Stephen and I can spend £60,000 a month on travel. We travel first class and enjoy staying at Dorchester Collection hotels or Four Seasons Hotels & Resorts. We love staying at Necker Island, owned by Sir Richard Branson, which costs between £2,000 and £3,000 per night. Another favorite is The Brando in Tahiti, again at around £3,000 per night. We went to 20 counties this year, but some of the trips were for work. Stephen and I also like hiking and biking, which are not very expensive hobbies.

I’d say I personally spend around £1.5m a year, excluding investments and property. If I got a million pounds tomorrow, although I admit that wouldn’t really attract attention, I would put the money in government bonds for two years, and nothing more. There is no incentive to put money into cash savings.

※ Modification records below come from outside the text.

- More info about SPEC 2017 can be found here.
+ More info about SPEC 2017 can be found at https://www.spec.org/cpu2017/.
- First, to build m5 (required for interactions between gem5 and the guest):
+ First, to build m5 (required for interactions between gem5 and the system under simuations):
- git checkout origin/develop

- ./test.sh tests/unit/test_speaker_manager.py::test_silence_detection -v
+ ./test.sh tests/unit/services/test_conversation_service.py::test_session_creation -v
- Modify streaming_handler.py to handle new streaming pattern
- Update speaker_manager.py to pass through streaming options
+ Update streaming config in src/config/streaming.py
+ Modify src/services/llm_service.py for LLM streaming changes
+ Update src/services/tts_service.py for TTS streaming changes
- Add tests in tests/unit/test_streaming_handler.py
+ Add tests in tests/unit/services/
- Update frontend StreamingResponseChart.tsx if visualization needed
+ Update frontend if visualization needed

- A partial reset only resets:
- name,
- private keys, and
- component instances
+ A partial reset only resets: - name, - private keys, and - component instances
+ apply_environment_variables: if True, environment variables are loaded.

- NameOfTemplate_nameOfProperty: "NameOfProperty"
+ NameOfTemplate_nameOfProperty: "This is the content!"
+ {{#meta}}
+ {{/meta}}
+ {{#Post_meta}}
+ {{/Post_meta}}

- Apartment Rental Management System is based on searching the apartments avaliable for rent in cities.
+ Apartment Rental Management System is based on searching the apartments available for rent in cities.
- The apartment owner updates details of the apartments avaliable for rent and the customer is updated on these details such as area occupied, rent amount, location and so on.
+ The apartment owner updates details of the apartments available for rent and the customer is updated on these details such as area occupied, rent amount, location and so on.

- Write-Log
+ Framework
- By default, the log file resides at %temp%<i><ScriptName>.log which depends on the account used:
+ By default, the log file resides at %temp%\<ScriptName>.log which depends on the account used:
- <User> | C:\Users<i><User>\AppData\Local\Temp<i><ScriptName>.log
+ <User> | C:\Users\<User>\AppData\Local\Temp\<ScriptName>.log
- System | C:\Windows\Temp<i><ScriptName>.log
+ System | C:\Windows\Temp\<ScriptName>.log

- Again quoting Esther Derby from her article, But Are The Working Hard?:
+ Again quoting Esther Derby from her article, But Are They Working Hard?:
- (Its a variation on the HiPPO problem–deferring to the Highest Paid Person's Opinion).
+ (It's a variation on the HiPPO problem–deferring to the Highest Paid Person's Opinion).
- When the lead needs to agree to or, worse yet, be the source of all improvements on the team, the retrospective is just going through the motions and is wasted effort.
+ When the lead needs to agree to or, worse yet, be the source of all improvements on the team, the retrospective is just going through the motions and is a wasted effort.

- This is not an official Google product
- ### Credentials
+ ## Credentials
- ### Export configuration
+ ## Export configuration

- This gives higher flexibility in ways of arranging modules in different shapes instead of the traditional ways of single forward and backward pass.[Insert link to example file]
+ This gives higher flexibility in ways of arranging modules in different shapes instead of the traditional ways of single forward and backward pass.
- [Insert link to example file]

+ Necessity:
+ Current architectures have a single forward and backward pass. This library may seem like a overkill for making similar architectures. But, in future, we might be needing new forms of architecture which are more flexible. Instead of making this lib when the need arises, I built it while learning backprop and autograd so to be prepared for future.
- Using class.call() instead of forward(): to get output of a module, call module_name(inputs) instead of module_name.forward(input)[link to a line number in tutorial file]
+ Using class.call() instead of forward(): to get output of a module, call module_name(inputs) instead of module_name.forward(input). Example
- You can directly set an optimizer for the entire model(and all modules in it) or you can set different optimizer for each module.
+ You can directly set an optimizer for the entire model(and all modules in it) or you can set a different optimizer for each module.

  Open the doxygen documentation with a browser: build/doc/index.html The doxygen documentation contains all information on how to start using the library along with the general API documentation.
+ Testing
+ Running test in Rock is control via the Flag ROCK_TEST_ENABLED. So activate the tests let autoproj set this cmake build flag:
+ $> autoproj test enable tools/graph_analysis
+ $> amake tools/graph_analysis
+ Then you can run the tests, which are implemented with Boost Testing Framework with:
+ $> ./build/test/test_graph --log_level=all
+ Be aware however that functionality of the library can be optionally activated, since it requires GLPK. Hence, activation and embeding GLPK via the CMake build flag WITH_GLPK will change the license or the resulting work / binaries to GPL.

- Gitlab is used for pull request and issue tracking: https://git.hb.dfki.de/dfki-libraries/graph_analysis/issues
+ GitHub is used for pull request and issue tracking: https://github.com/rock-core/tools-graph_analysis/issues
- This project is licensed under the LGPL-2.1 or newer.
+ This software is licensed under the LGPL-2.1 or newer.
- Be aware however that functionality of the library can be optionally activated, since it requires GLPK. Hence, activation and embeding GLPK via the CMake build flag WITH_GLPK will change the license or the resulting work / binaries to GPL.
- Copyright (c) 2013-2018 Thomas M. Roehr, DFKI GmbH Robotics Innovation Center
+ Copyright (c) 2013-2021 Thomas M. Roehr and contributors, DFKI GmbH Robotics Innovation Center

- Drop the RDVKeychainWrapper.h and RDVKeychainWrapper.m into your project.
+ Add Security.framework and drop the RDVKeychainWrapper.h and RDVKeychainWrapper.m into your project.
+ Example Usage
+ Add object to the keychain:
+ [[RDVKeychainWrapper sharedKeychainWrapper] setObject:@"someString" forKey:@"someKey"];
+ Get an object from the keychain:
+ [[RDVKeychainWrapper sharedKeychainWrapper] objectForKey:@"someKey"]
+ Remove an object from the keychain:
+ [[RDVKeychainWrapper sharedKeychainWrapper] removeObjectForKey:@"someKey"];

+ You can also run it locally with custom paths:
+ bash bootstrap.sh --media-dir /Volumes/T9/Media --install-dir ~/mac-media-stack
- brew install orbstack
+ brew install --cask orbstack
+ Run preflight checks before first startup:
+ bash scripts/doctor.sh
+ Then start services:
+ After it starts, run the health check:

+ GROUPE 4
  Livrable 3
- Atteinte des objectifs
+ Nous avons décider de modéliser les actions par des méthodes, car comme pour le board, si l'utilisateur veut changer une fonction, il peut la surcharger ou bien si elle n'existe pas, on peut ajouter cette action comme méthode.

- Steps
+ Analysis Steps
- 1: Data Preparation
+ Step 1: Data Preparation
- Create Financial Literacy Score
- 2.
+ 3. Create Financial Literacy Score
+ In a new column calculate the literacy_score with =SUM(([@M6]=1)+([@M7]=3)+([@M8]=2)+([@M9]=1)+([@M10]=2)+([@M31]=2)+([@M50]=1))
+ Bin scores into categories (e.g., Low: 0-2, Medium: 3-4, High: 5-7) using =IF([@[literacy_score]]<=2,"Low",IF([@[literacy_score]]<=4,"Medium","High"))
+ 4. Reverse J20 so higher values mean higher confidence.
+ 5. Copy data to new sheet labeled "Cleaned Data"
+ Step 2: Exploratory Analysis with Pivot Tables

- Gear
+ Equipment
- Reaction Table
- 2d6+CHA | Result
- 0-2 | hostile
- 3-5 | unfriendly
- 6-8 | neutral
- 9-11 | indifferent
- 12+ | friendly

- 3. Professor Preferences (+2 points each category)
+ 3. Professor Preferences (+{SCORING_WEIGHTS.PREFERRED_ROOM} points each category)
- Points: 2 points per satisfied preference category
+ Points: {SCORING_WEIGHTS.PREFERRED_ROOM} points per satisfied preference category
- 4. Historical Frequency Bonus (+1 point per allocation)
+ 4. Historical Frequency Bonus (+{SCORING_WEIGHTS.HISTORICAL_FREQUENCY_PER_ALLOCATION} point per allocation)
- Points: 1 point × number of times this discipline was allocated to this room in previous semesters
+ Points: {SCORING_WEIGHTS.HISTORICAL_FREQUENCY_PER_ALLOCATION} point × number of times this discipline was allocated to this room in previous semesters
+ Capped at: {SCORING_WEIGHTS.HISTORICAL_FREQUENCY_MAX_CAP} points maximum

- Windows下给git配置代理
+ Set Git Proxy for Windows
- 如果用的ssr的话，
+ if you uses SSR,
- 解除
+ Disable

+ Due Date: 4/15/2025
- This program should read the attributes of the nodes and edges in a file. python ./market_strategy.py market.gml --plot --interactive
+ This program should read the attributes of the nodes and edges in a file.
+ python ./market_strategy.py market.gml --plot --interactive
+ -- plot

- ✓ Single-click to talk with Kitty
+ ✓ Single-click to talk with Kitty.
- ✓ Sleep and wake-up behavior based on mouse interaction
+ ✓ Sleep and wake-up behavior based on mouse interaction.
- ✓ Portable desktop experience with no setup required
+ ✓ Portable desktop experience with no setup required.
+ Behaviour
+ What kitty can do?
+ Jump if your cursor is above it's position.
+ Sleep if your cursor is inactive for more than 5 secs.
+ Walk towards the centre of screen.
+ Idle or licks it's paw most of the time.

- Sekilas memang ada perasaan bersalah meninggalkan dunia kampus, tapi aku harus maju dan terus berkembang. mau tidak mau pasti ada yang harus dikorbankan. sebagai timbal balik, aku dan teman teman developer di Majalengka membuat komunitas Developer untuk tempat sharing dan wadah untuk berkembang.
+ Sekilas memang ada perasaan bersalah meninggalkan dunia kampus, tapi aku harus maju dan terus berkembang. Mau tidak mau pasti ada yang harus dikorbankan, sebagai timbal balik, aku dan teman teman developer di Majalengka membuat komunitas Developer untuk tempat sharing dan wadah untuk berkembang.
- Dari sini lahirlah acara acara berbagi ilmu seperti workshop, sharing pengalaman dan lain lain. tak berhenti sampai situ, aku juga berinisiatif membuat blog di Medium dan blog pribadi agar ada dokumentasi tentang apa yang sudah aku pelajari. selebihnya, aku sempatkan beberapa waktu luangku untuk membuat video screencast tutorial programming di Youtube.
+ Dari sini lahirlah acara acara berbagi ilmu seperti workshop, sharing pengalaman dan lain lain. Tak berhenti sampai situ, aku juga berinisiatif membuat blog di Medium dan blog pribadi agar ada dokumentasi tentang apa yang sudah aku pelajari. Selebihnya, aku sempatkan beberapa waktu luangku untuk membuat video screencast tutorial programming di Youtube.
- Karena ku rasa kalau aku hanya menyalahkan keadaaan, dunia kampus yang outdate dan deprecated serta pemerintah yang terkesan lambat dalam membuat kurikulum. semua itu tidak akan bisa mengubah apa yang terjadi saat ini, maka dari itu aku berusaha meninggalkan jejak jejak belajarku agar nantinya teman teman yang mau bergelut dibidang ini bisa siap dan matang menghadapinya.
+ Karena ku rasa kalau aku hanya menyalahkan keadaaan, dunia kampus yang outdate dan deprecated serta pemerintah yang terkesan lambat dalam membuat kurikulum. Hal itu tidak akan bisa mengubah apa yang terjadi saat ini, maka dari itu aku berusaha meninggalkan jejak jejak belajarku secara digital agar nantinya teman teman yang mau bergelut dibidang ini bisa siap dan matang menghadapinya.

Teaching children the value of money is very important to me. When one of our children was younger, I wouldn’t give her a doll she wanted right away. I made her do the housework. She will receive $1 per chore. She finally got the doll and now has a very good work ethic. Our children had to earn money for the things they wanted, even while enjoying a great lifestyle.

All our children went to private schools, at a cost of £25,000 a year per child. At one point, we had all the kids in private school at the same time. Some of them are still in higher education and we pay for their housing and tuition fees. These amounts can be up to £150,000 per year per child if they are abroad. We encouraged our children to pursue careers they enjoy, rather than just follow the money. If they do something they enjoy as a career, the money will come.

I’m not driven by money and never have been. I have no desire to be known as a person with potential. I want to be known as someone of value. Deep down, I see myself as an academic and don’t want money to change me. I’m certainly not keen on becoming a billionaire and I’m not attracted to rich people.

As long as my husband is by my side and we’re having a good time, that’s all I want. I don’t have any financial goals because we have everything we need. Our Buckingham Castle and Palace are not for sale! We have enough. The more you have, the less you want.

Not sure what else we can buy. I have a closet full of purses, but I never carry a wallet. How much more could someone want?